- PROMPT -
The answer must consist of each line below that contains the word "none", copied in full.

** Opening DATA block **

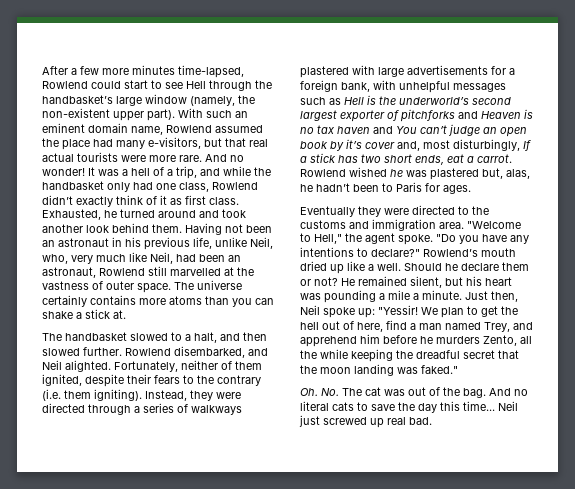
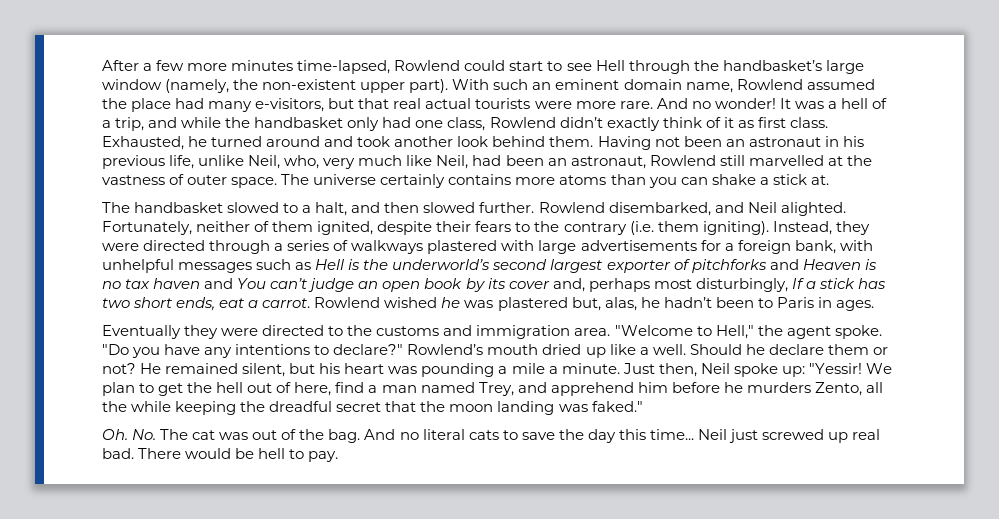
[346,139,362,149] it’s -> [487,278,506,289] its
(420, 146) none -> [588,278,650,292] perhaps
[425,183,440,192] for -> [817,297,832,308] in
(432, 421) none -> [138,448,339,462] There would be hell to pay.

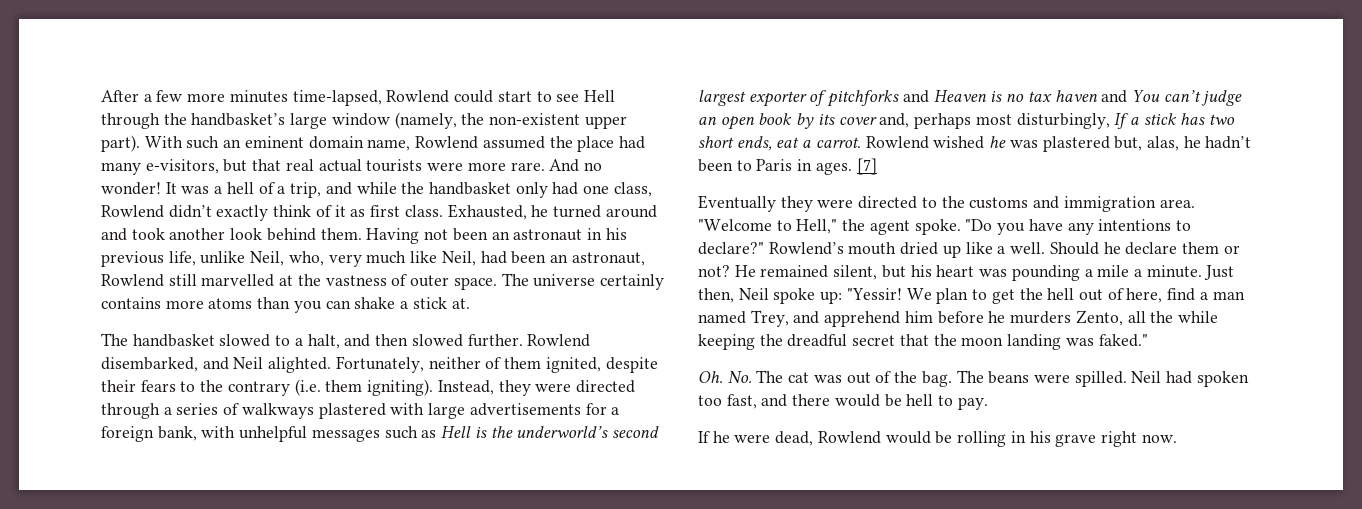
(874, 305) none -> [856,158,877,175] [7]
[364,429,881,443] [102,448,182,459] And no literal cats to save the day this time... Neil just screwed up real bad. There -> [956,370,1249,387] [698,394,831,409] The beans were spilled. Neil had spoken too fast, and there
(339, 456) none -> [698,431,1177,447] // If he were dead, Rowlend would be rolling in his grave right now.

** Closing DATA block **

- RESULT -
(420, 146) none -> [588,278,650,292] perhaps
(432, 421) none -> [138,448,339,462] There would be hell to pay.
(874, 305) none -> [856,158,877,175] [7]
(339, 456) none -> [698,431,1177,447] // If he were dead, Rowlend would be rolling in his grave right now.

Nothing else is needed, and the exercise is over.